Edit tracking data:

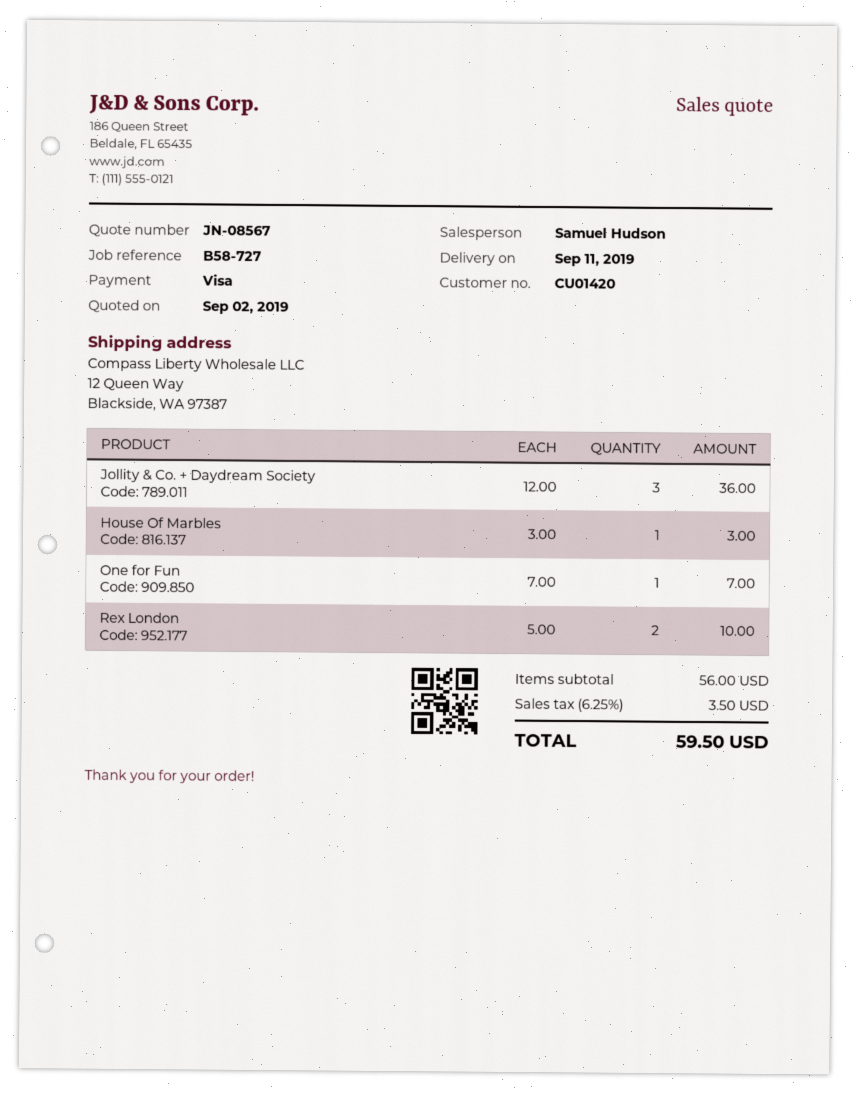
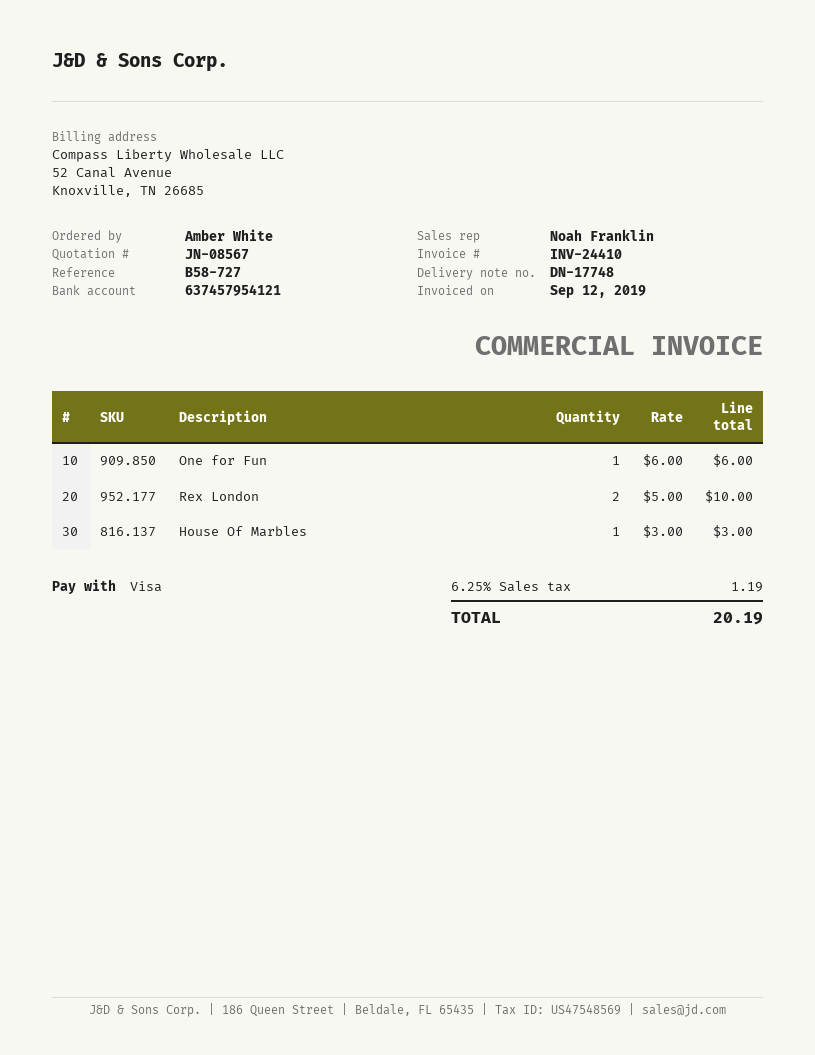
sales rep: Samuel Hudson -> Noah Franklin
Jollity & Co. + Daydream Society: 3 x 12.00 = 36.00 -> none
One for Fun: 1 x 7.00 = 7.00 -> 1 x 6.00 = 6.00
tax: 6.25% = 3.50 -> 6.25% = 1.19
total: 59.50 -> 20.19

> _Assigned task_
Output every entry verbatim but skip the pictures.

> _Response to the exercise_
sales rep: Samuel Hudson -> Noah Franklin
Jollity & Co. + Daydream Society: 3 x 12.00 = 36.00 -> none
One for Fun: 1 x 7.00 = 7.00 -> 1 x 6.00 = 6.00
tax: 6.25% = 3.50 -> 6.25% = 1.19
total: 59.50 -> 20.19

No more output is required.